>>>

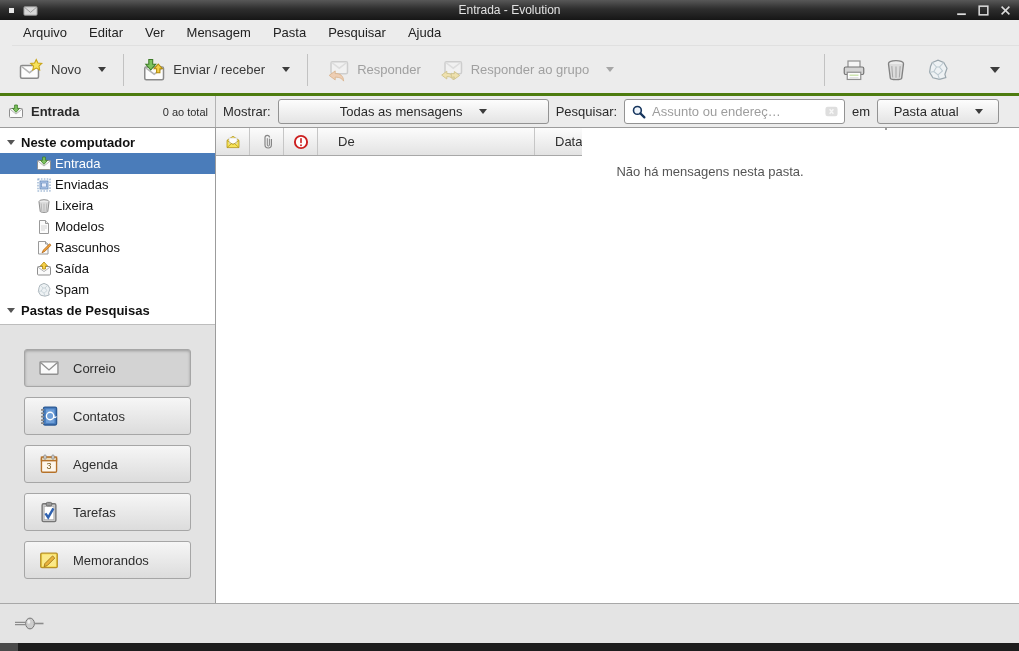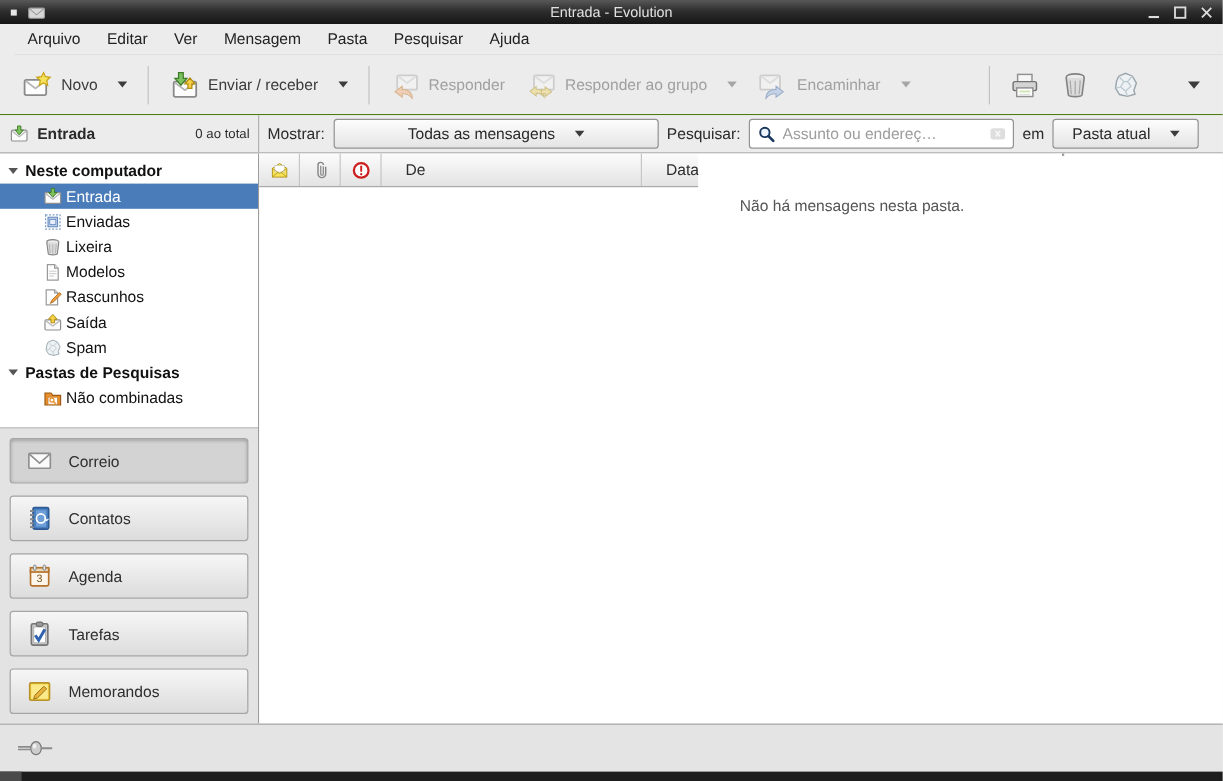"Novo" .toolbar { border-bottom: 1px solid #4d7c0f -> 3px solid #4d7c0f }
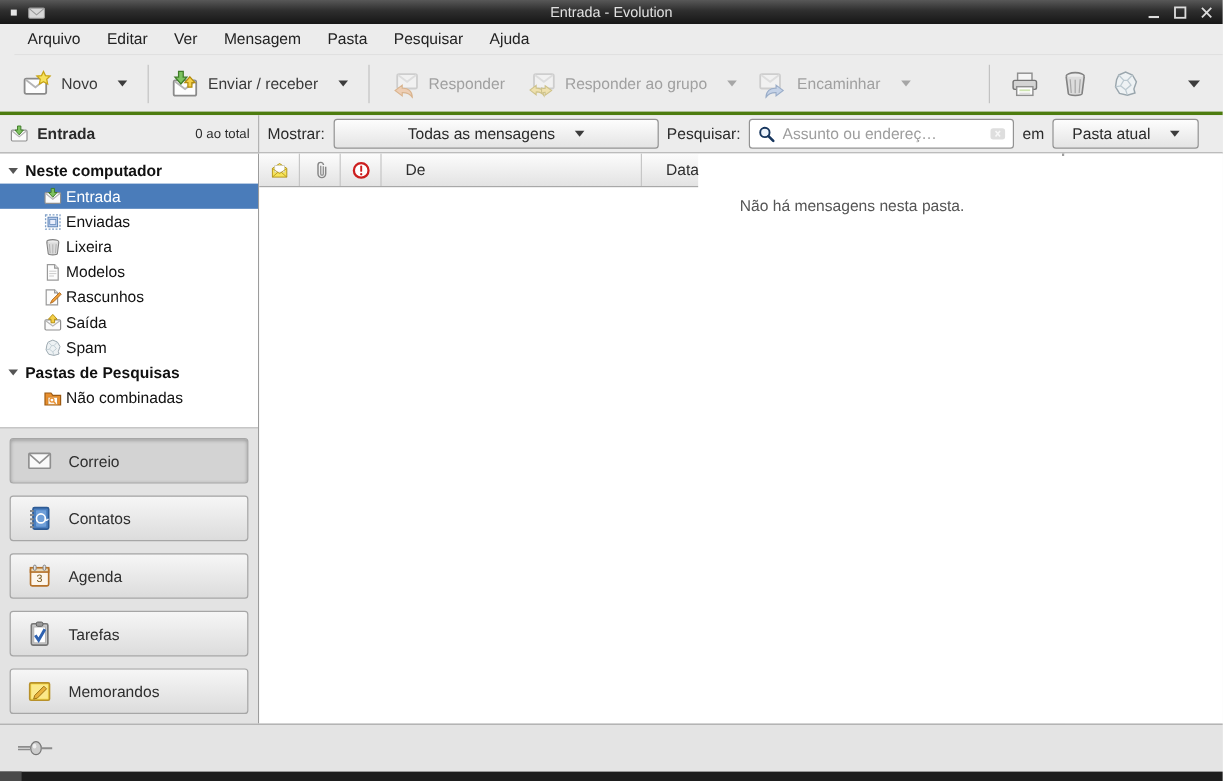"Encaminhar" div.tool-btn { html: <div> <span> <svg> <rect></rect> <path></path> <path></path> </svg> </span> <span>Encaminhar</span> <span></span> </div> -> none }
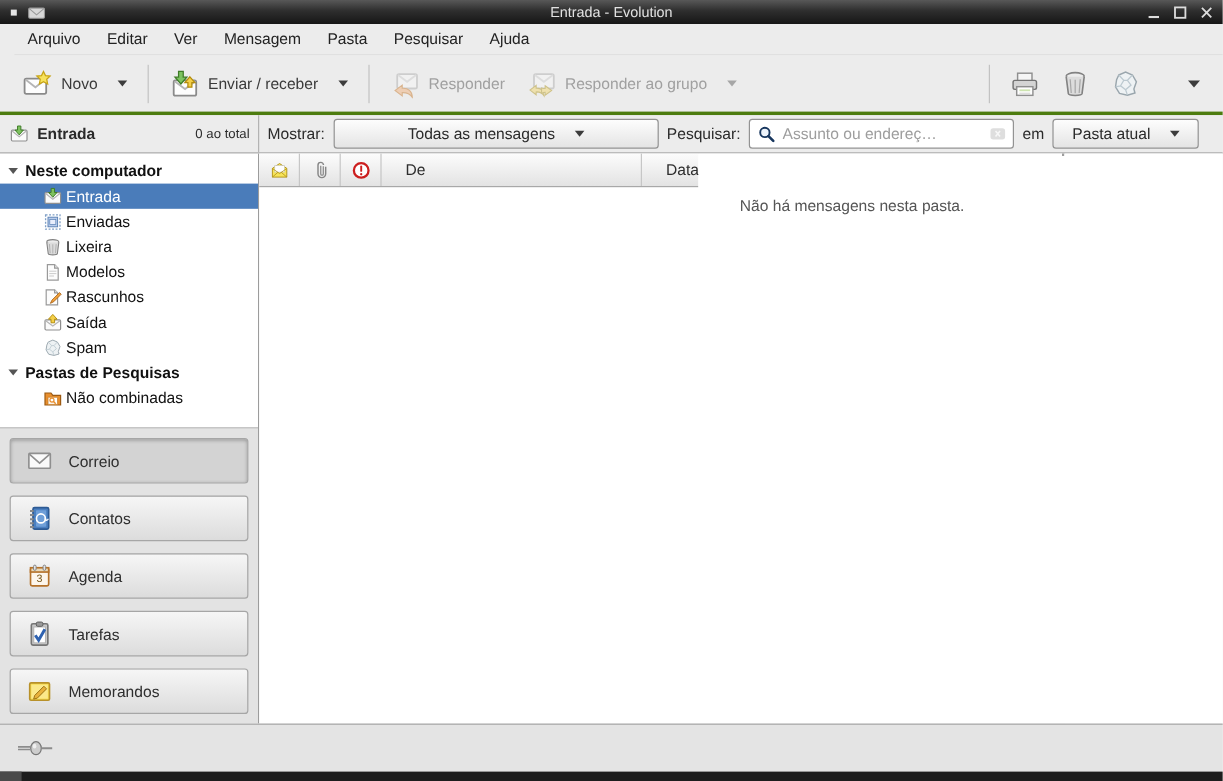"Correio" .switcher { padding: 8px -> 24px }
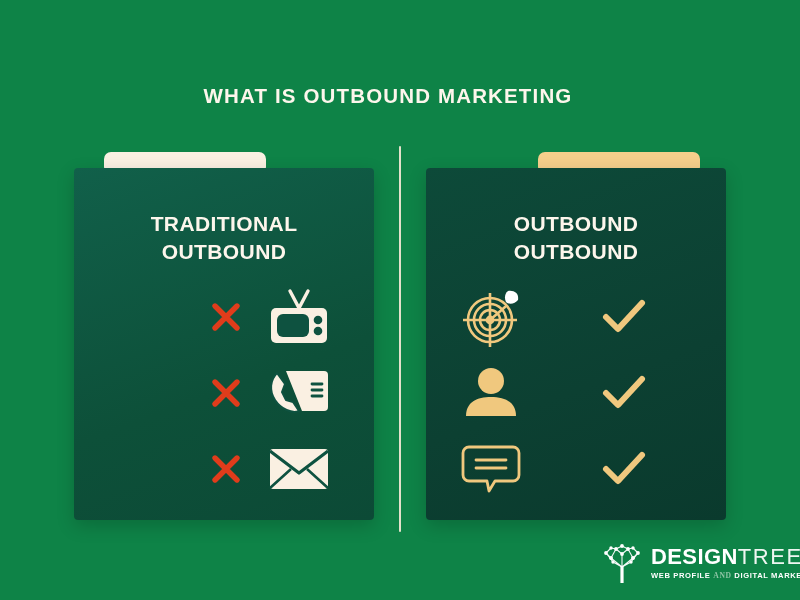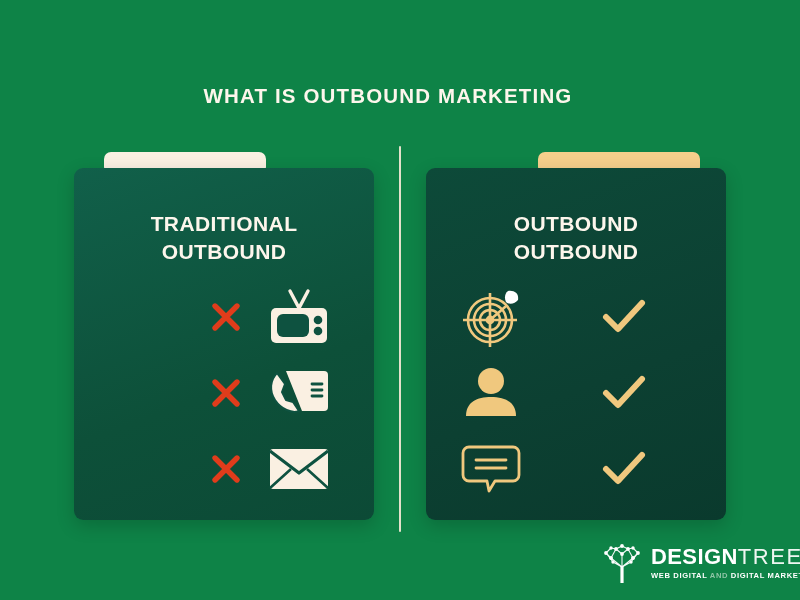"TRADITIONAL" .card { border-radius: 9px -> 4px }
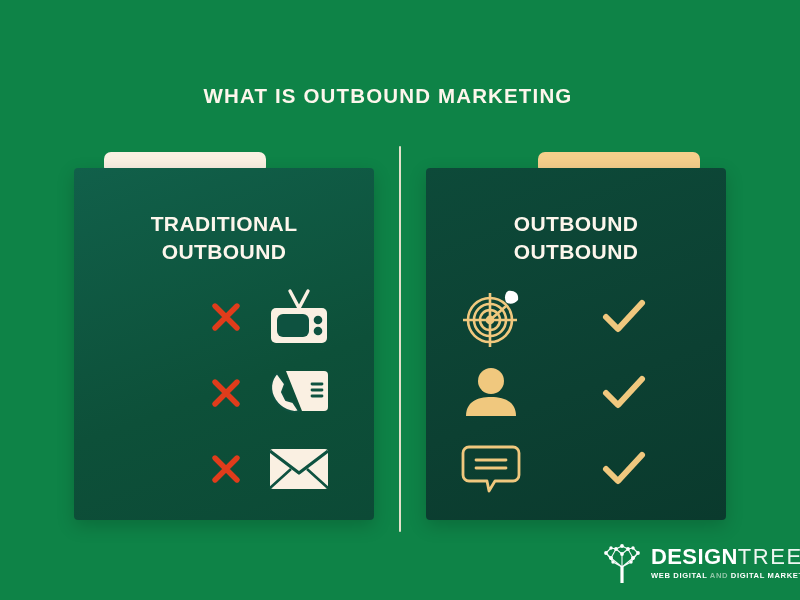"WEB DIGITAL" span { text: DIGITAL -> PROFILE }
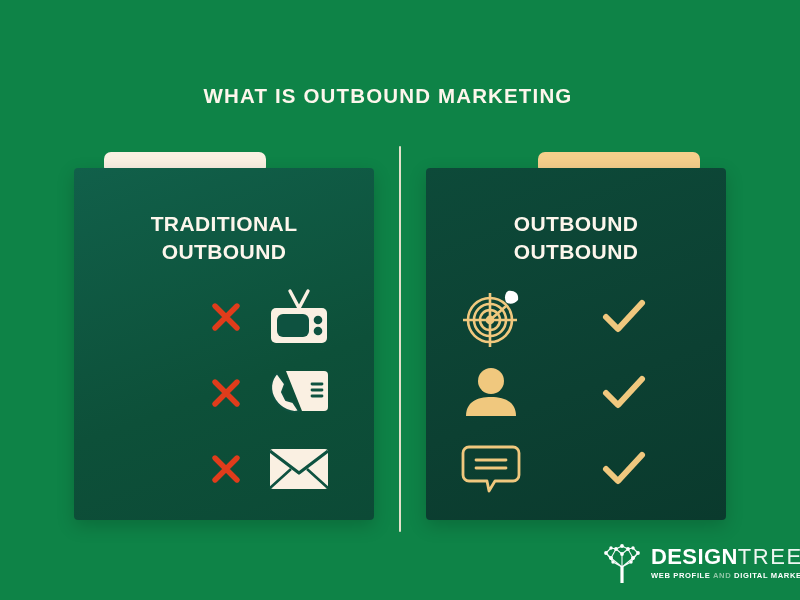"AND" #logo-tag .dim { font-family: none -> Liberation Serif, serif }
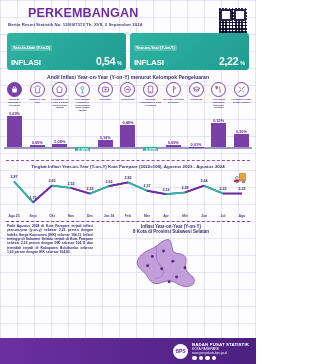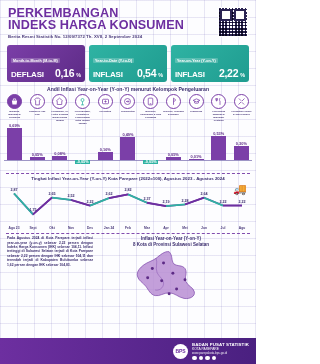"PERKEMBANGAN" .title div { margin-left: none -> 20px }
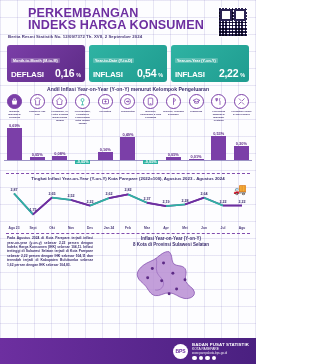"INDEKS HARGA KONSUMEN" div { html: <div>INDEKS HARGA KONSUMEN</div> -> none }
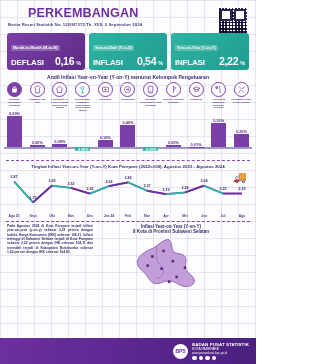"DEFLASI" div.stat { html: <div> <div>Month-to-Month (M-to-M)</div> <div> <span>DEFLASI</span> <span>0,16</span> <span>%</span> </div> </div> -> none }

<<<

▸ WORK REQUEST
Every line from the one with "html: <div>INDEKS HARGA" through the last line of the data must be copied exactly. Leave the pictures out.

▸ SOLUTION FOR THIS PROBLEM
"INDEKS HARGA KONSUMEN" div { html: <div>INDEKS HARGA KONSUMEN</div> -> none }
"DEFLASI" div.stat { html: <div> <div>Month-to-Month (M-to-M)</div> <div> <span>DEFLASI</span> <span>0,16</span> <span>%</span> </div> </div> -> none }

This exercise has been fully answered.